Right - I will try explain this in simple terms.

(As I see it) The problem with mail these days is

  • Spam
  • Contract law
Mail as we know it (SMTP for the geeks) originated in a wonderful carefree environment untouched by the ugliness of unfettered Capitalism. There was no spam. I remember the days when you could use any SMTP server out on the Internet to "relay" your mail. Sorta like travelling in New Guinea or New zealand or New York and you just happen to pass a letterbox/postbox and you pop your mail in. And it will get where you want it to. For free - the owner of the mailbox paid something ridiculously small to move your mail and secure in the knowledge that if he was in your home town your mail server would relay his mail.

Then companies saw this marketing opportunity - free mail!

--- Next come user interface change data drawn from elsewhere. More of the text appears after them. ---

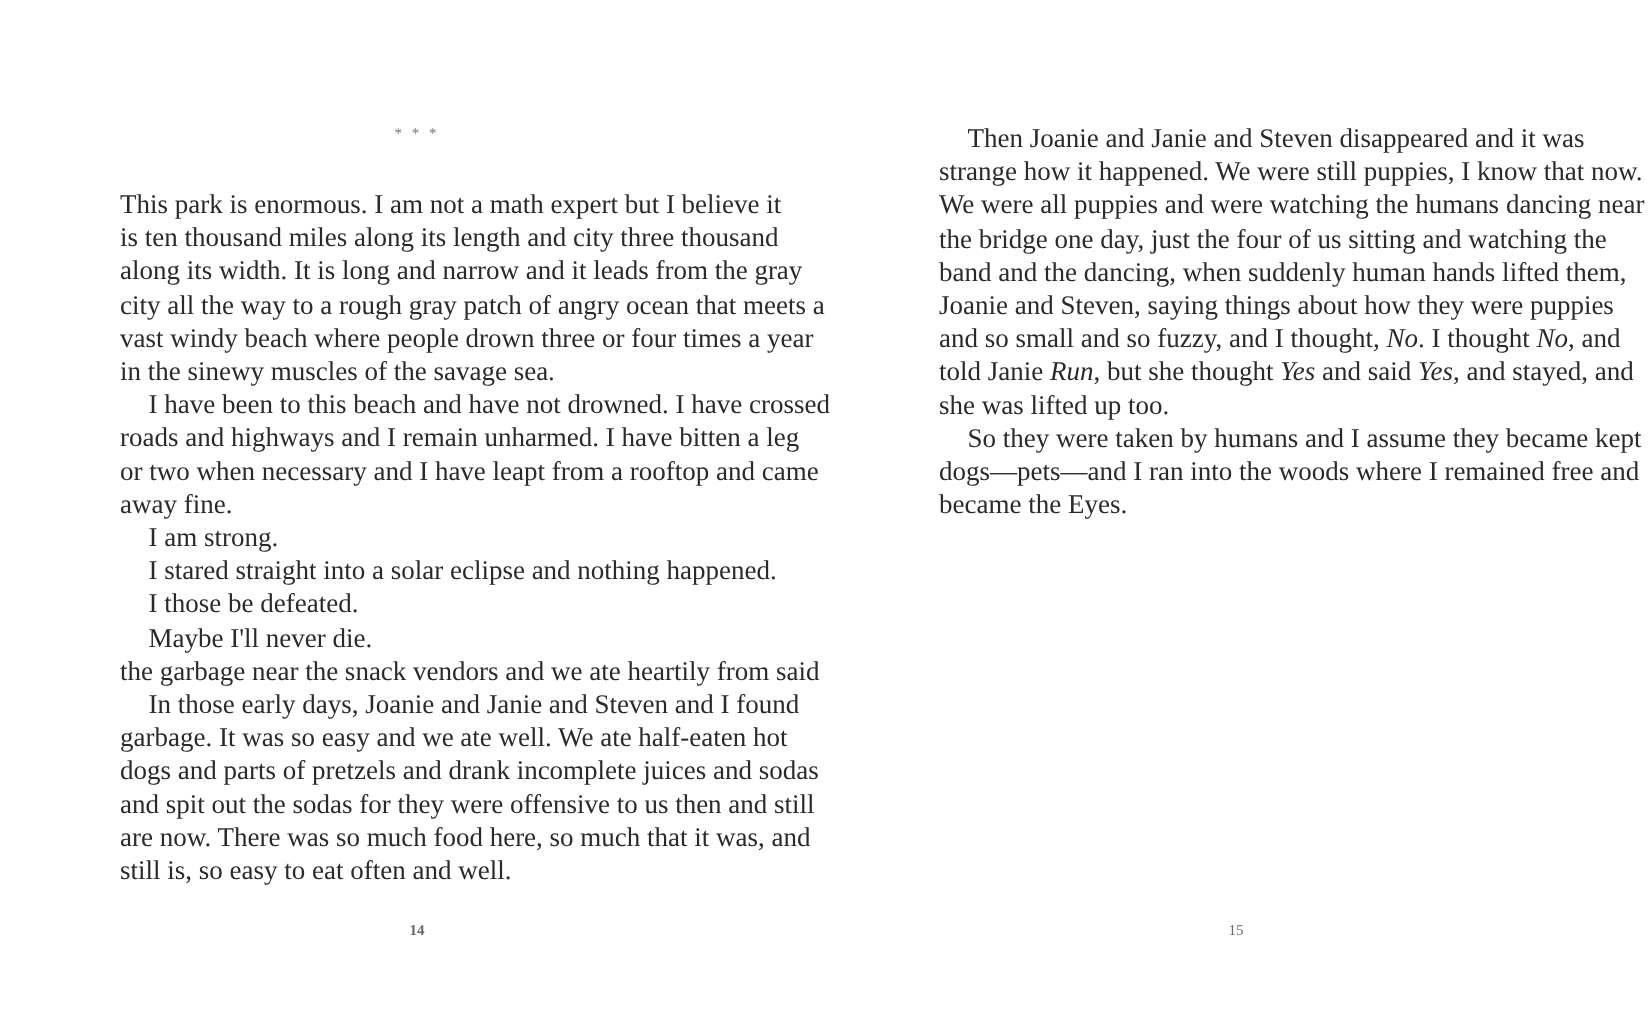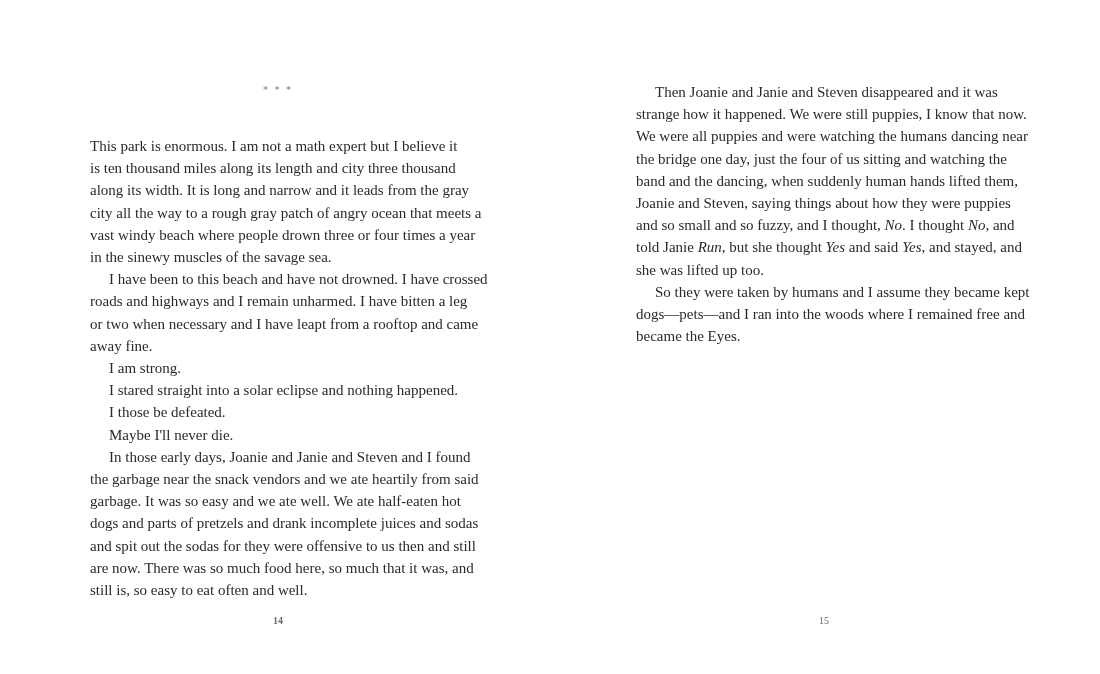--- a/index.html
+++ b/index.html
@@ -33,26 +33,26 @@
       top: 84px;
       left: 0;
       width: 400px;
       text-align: center;
       font-size: 10px;
       color: #777;
       letter-spacing: 2px;
     }
     .text-block {
       position: absolute;
-      left: 12px;
+      left: 2px;
       width: 400px;
-      font-size: 15px;
+      font-size: 18px;
       line-height: 22.2px;
     }
-    .page-left .text-block { top: 125px; margin-top: 10px; }
+    .page-left .text-block { top: 125px; }
     .page-right .text-block { top: 81px; }
     .line {
       display: block;
       white-space: nowrap;
     }
     .indent { padding-left: 19px; }
     .page-number {
       position: absolute;
       top: 615px;
       left: 0;
@@ -78,22 +78,22 @@
     <span class="line">vast windy beach where people drown three or four times a year</span>
     <span class="line">in the sinewy muscles of the savage sea.</span>
     <span class="line indent">I have been to this beach and have not drowned. I have crossed</span>
     <span class="line">roads and highways and I remain unharmed. I have bitten a leg</span>
     <span class="line">or two when necessary and I have leapt from a rooftop and came</span>
     <span class="line">away fine.</span>
     <span class="line indent">I am strong.</span>
     <span class="line indent">I stared straight into a solar eclipse and nothing happened.</span>
     <span class="line indent">I those be defeated.</span>
     <span class="line indent">Maybe I'll never die.</span>
+    <span class="line">the garbage near the snack vendors and we ate heartily from said</span>
     <span class="line indent">In those early days, Joanie and Janie and Steven and I found</span>
-    <span class="line">the garbage near the snack vendors and we ate heartily from said</span>
     <span class="line">garbage. It was so easy and we ate well. We ate half-eaten hot</span>
     <span class="line">dogs and parts of pretzels and drank incomplete juices and sodas</span>
     <span class="line">and spit out the sodas for they were offensive to us then and still</span>
     <span class="line">are now. There was so much food here, so much that it was, and</span>
     <span class="line">still is, so easy to eat often and well.</span>
   </div>
   <div class="page-number">14</div>
 </div>
 
 <div class="page page-right">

And decided to abuse it. Hence spam. Now everyone only relays their own mail. And we still have spam.

The other issue with mail's naive beginnings is that anyone could pretend to be anyone. It was based on trust. After the first few times of pretending to be someone else the fun wears off. Not for spammers - they need to pretend to be someone else all the time. Otherwise they would be simple to block and everyone would except for idiots who want to lose money on the stock exchange and make up for it with huge..well... pfiser's blue pills.

Wouldn't it be great to be able to only receive mail from companies we deal with? I think so. setup an information account that can still receive spam and all sorts of junk but have regular users only get mail from companies that are trusted.

The other issue is that email was just for fun - first for geeks, then for cool geeks, the for cool people (like wow!) and then for the man in the street (and his tech savvy kids). Then more and more business people saw the advantage of cheap and quite written communication - untrusted as it was.

And more business information was exchanged over email. As information decided it wanted to stay as bit and bytes and not ink spots on a page the definition of "document" as a piece of paper became increasingly wrong. (I remember a story about this - I will put it in my next post). The laws became wrong and they were changed. South Africa made a new law called the "ECT Act" which mainly extended the definition of "documents".

The law was slow to recognise email as a legitimate business tool but so were the geeks. Email today is the same as email of when it was not important to business. All of a sudden email was important - deals could be made through email. Decisions could be made. Companies could be sued. People could be fired. All through a medium that can be very easily spoofed or lost. How does one know exactly who sends an email? You can't, not easily. Not yet.

So companies have been scared of the laws and scared of the power email has the disclaimer was born. The disclaimers used to say "if you are not the intended recipient of this email - destroy it and forget what you have read,please". Now they are more complex but they say "if you are the recipient of this mail and we have written anything that we may want to take back at a later stage - we can!". I know a company that says the above and adds "The law that makes this a document - ignore that law". Its a technology company.

But then what is the point of email?

I think that it would be a great idea to work out all the companies that your company emails. This may be a mission at first but I doubt it would be as bad as people may think. Then work out what sort of relationship you have with the company. Make out a few contracts - one for suppliers, one for once-off-suppliers, one for customers, etc. Then approach them and ask them to enter into a contract. I will provide an example contract soon. Once that is done - no need for spam checking.. just have a white list. No need for disclaimers. You want to do ordering through email and have it binding - perfect - it can be done legally and (now) safely.

More on this soon.... but, remember, you heard it here first!